## Work to be completed
For every line in the records that has the word "none", make a copy.

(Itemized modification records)
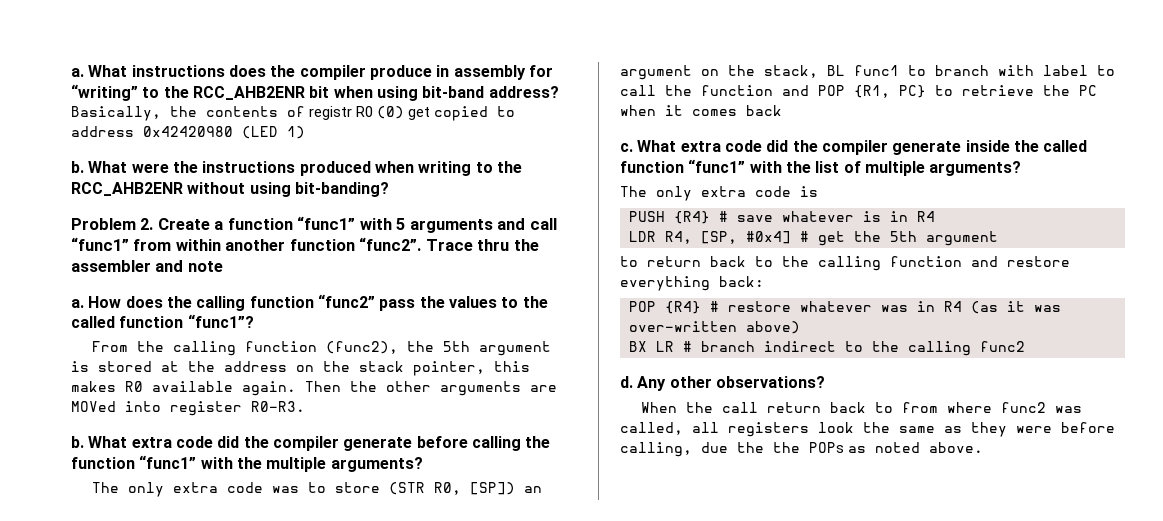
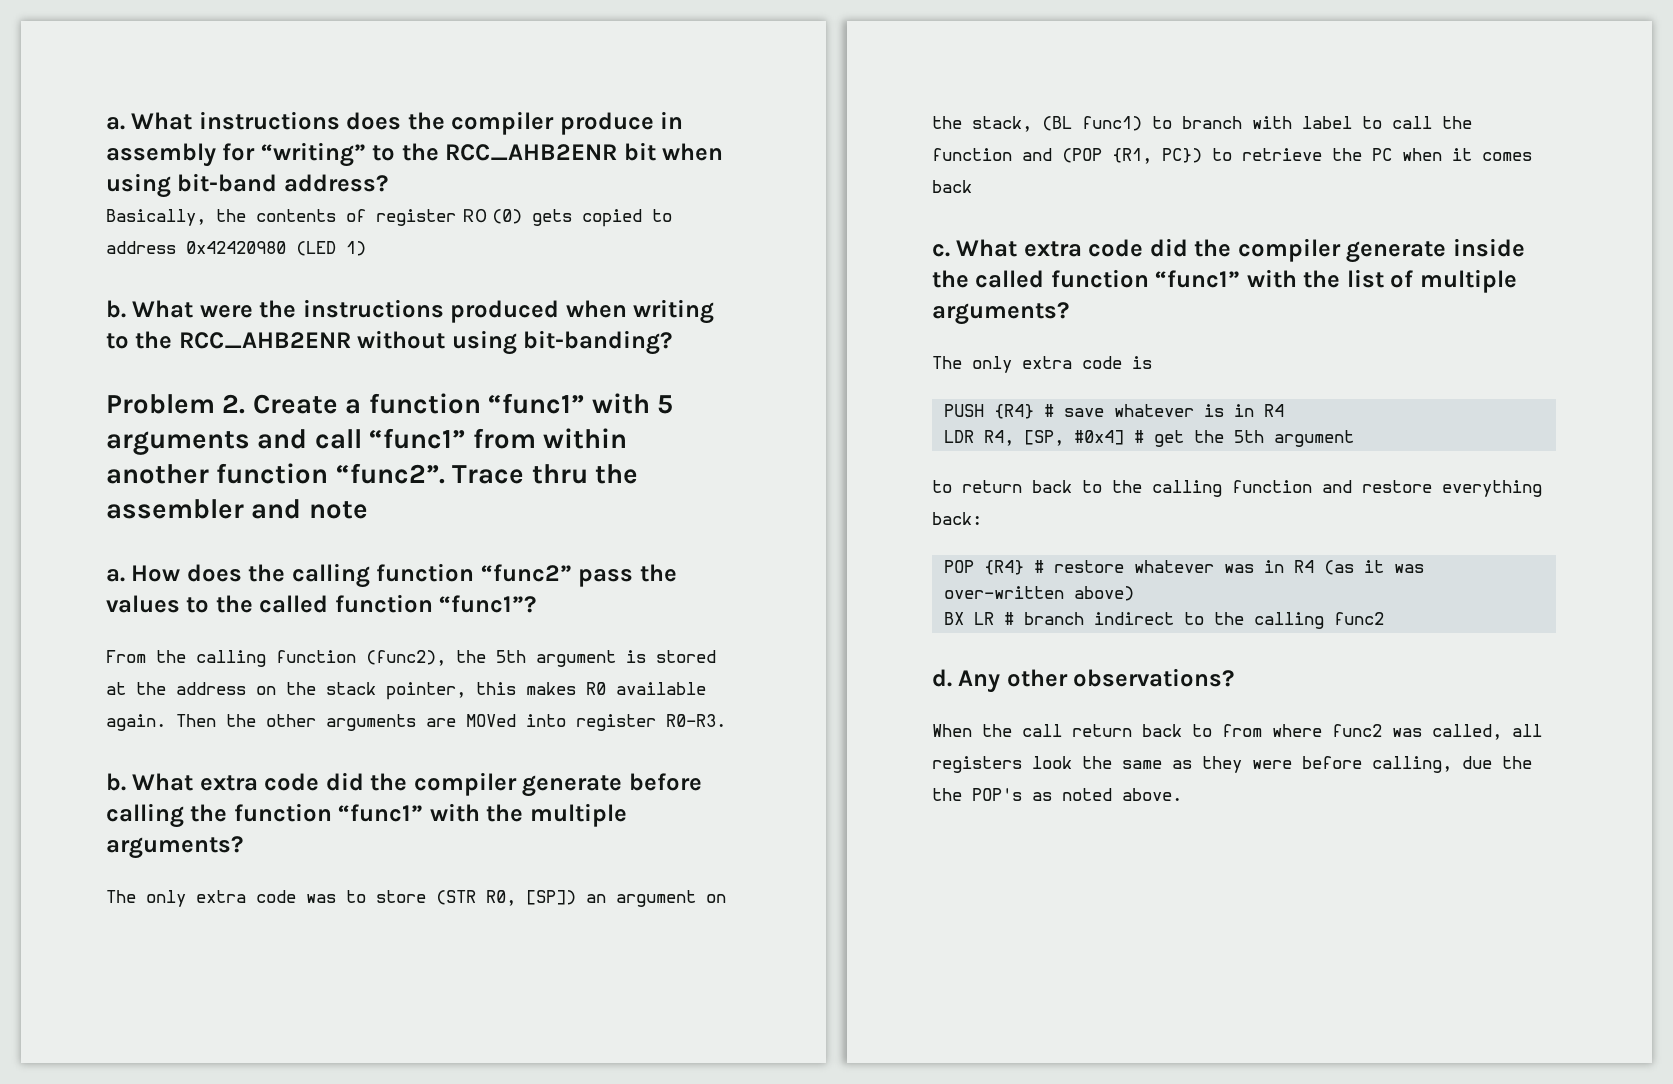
[309,106,353,120] registr -> [376,209,456,226] register
[408,107,431,120] get -> [532,209,573,226] gets
[827,65,899,76] BL func1 -> [1042,116,1142,131] (BL func1)
[818,85,926,98] POP {R1, PC} -> [1062,148,1202,164] (POP {R1, PC})
[809,442,844,453] POPs -> [972,788,1022,801] POP's

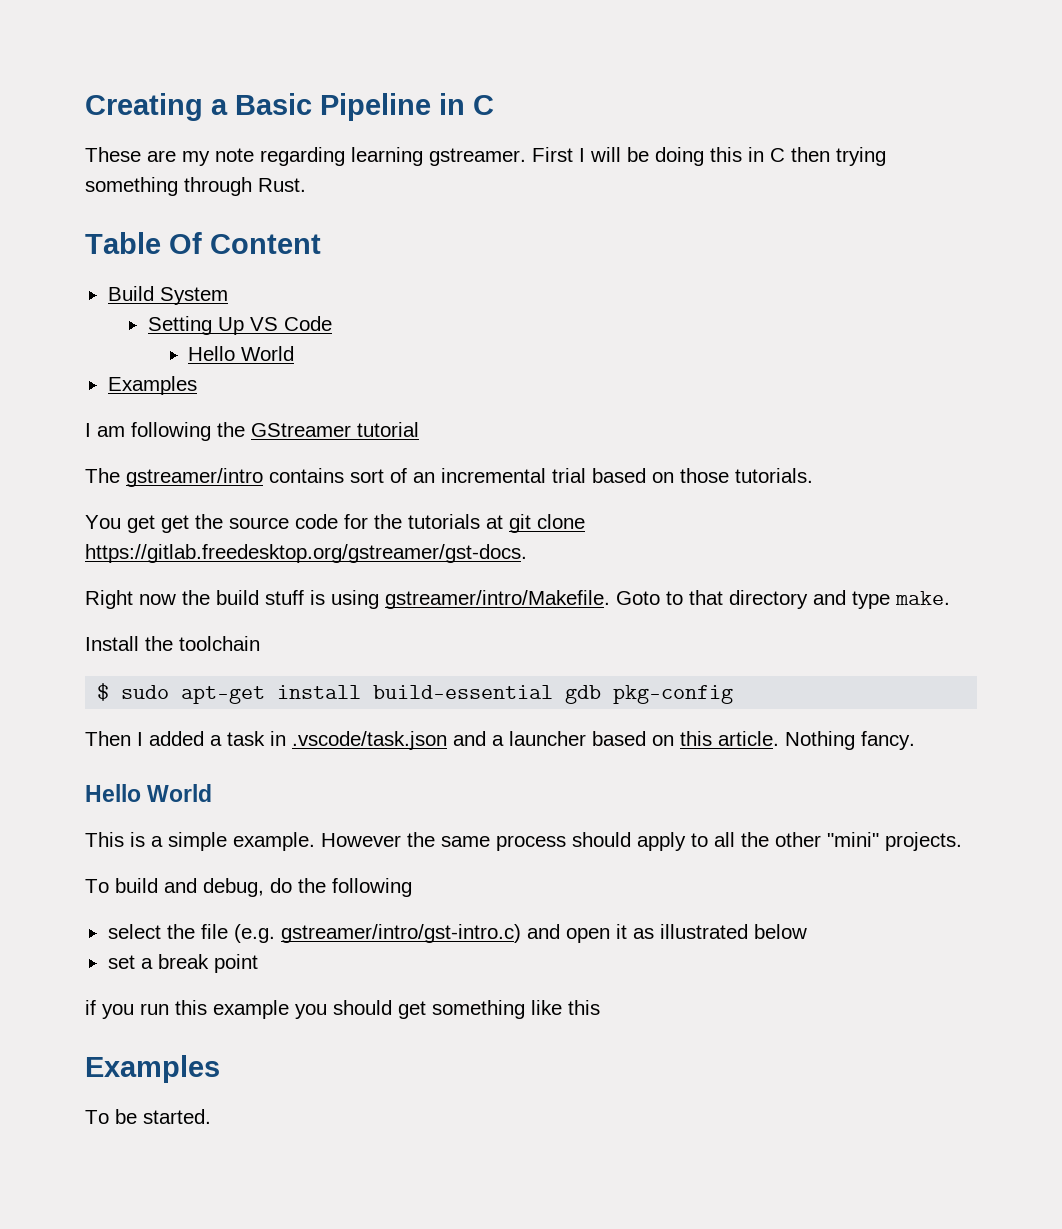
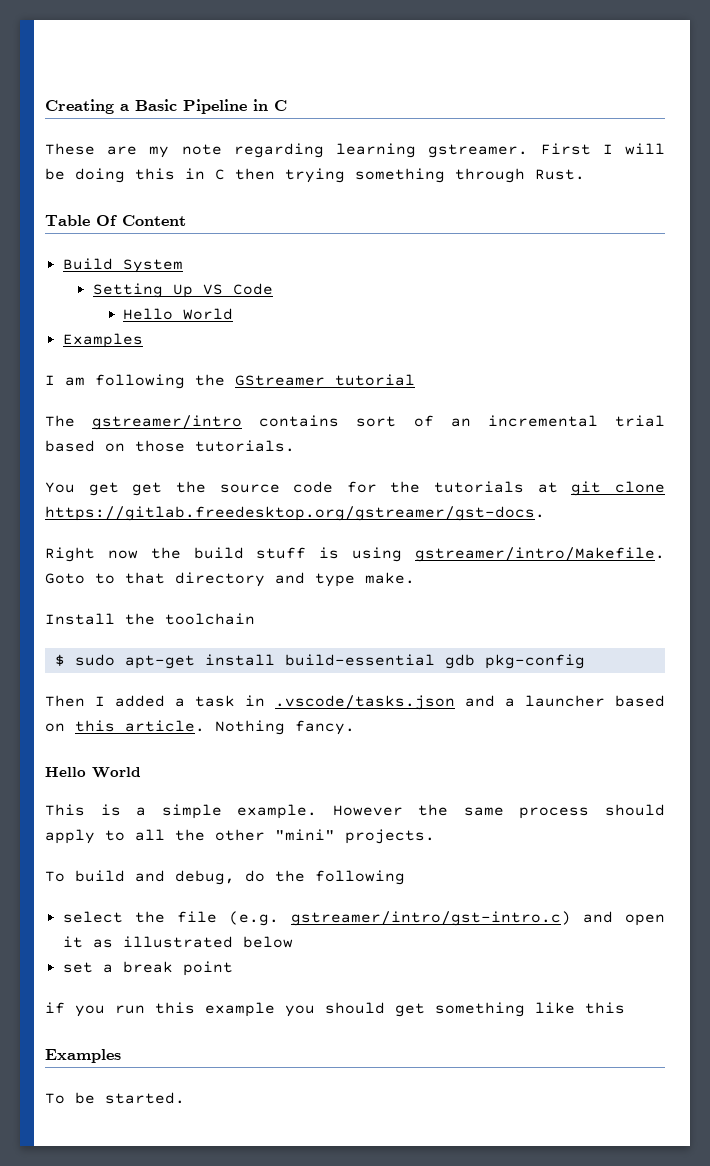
[292,731,447,750] .vscode/task.json -> [275,695,455,710] .vscode/tasks.json

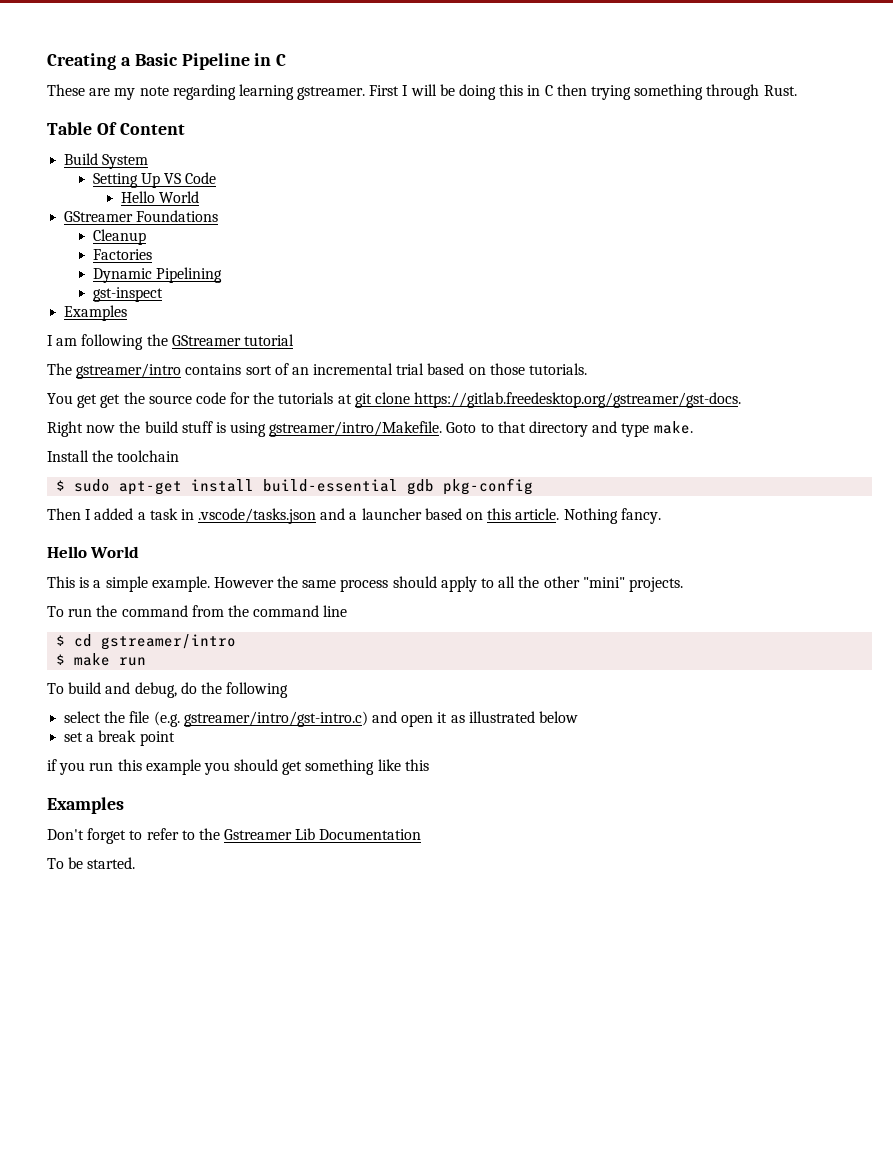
(234, 314) none -> [64,210,219,222] [92,229,146,245] [92,249,152,260] [92,267,222,283] [92,287,163,302] // GStreamer Foundations // Cleanup // Factories // Dynamic Pipelining // gst-inspect
(435, 836) none -> [47,605,348,617] [56,634,237,650] [56,653,147,666] // To run the command from the command line // $ cd gstreamer/intro // $ make run
(121, 1056) none -> [47,828,422,844] // Don't forget to refer to the Gstreamer Lib Documentation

## Solution to the exercise
(234, 314) none -> [64,210,219,222] [92,229,146,245] [92,249,152,260] [92,267,222,283] [92,287,163,302] // GStreamer Foundations // Cleanup // Factories // Dynamic Pipelining // gst-inspect
(435, 836) none -> [47,605,348,617] [56,634,237,650] [56,653,147,666] // To run the command from the command line // $ cd gstreamer/intro // $ make run
(121, 1056) none -> [47,828,422,844] // Don't forget to refer to the Gstreamer Lib Documentation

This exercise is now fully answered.